By Mike Flanagan
The only way to describe The Receiving End of Sirens’ set at the Middle East on Wednesday is to say that when TREOS goes on, whether there’s alcohol involved or not, I black out.
My friend Garrett and I discussed this phenomenon on our drive from the South Shore to Cambridge—it’s almost impossible to explain TREOS to people who don’t already love TREOS.
People who know us now might find it hard to picture us melding in with sweaty bodies, grabbing the soaked collars of similarly entranced strangers, screaming overly aggressive lyrics to a salvo of drop-C guitar chugs and pounding our chests to the double kick drum during the breakdowns.
Sure, that kind of catharsis is what drew us to TREOS shows in high school—what red-blooded, suburban high school kid doesn’t want an excuse to use someone’s head to vault himself up to kick other people in the head with no consequence? It was an undeniably age-appropriate release, even more so because we were in a band that hoped and dreamed of one day becoming TREOS.
That band has long since broken up, and so has TREOS. Now we’re “adults.” When we go to shows, we stand and bob our heads calmly. We have a few beers. We appreciate the music and the performance, almost like intellectuals.
Furthermore, I am a “music critic,” and I often catch myself wearing that hat all too well. Sometimes, I won’t let myself enjoy a show. I look around at the kids toppling over each other in the pit. That was me in a simpler time, but now my taste and critical ear is far too nuanced. In a few years, they’ll be where I am. They don’t know it, but I do.
When TREOS reunites, as they have for just a few one-off shows since they disbanded in 2008, that highfalutin horseshit flies out the window.
Even still, I wasn’t sure how I was going to handle myself in the crowd this time around. The first reunion show happened in spring 2010—roughly the two-year of their ‘hiatus.’ My friends and I got our tickets as fast as we could—one even knowingly overdrew his bank account because he didn’t know if the tickets would last until he deposited his next check. They didn’t. And we all let loose like it was 2006.
My neighbor and closest friend through childhood showed me one of the earliest TREOS songs—“Bell, Book and Candle”—when we were in sevent grade. Back then, the barely legal local buddies were playing pseudo-venues like the long-since-defunct All About Records in Taunton and the American Legion in Norwood.
Two years later, TREOS had “made it.” They signed to Triple Crown Records, recorded Between the Heart and the Synapse (2005), and toured the country full-time. By then, everyone I was close with adopted TREOS as their favorite band. We went to absurd lengths to make our way to almost every show they played within 100 miles, many of which occurred before any of us could drive.

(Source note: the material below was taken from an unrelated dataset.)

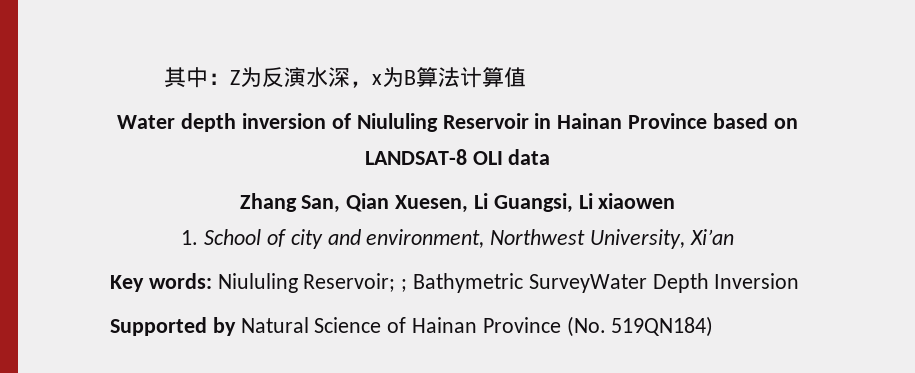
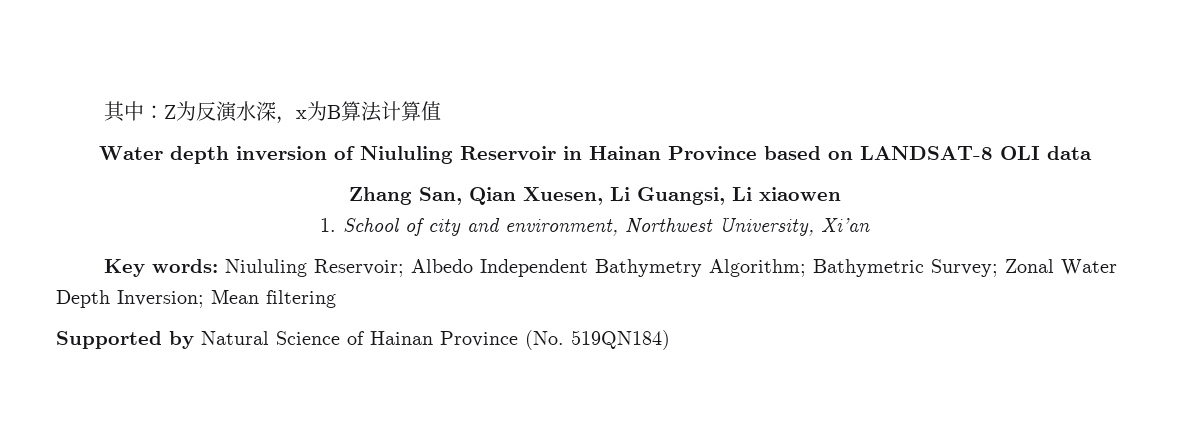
- Key words: Niululing Reservoir; ; Bathymetric SurveyWater Depth Inversion
+ Key words: Niululing Reservoir; Albedo Independent Bathymetry Algorithm; Bathymetric Survey; Zonal Water Depth Inversion; Mean filtering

After a lineup change, another album, and the birth of Brown’s son, TREOS disbanded to rabid and intensely supportive Providence and Boston crowds. That regional crowd was every bit as present on Wednesday as it was in 2008. TREOS is OUR band. And they wouldn’t keep playing for us every couple of years if they didn’t agree.
This time could have been different. I actually had the opportunity to sit with the bassist, co-lead singer, and principle songwriter Brendan Brown a few weeks ago. We talked for a little over an hour about his new life as a traditional father, husband, and non-rockstar, his fondest memories from TREOS’s heyday, and how the reunion shows come together.
“We wouldn’t keep playing if we didn’t still love playing together,” he said.
On Wednesday, when the lights dissipated and TREOS broke into the opening chorus of “Planning a Prison Break,” it happened—I blacked out and I can’t remember a thing.
I was very close to the front of the stage, but I still couldn’t tell you what anyone in the band was wearing, what songs they played (thought I presume they played most of their two albums’ worth of songs), or what their stage setup was.
All I know is that something switched in my brain and I let loose. I found my friends in the crowd, lost them again, left for water and fresh air (I really am getting too old for this), and finally reconvened with Garrett, whose leg brace holding in a broken knee had been torn to shreds. He had lost his shirt somewhere during the set, after TREOS ended with the almost universal fan-favorite, “This Armistice.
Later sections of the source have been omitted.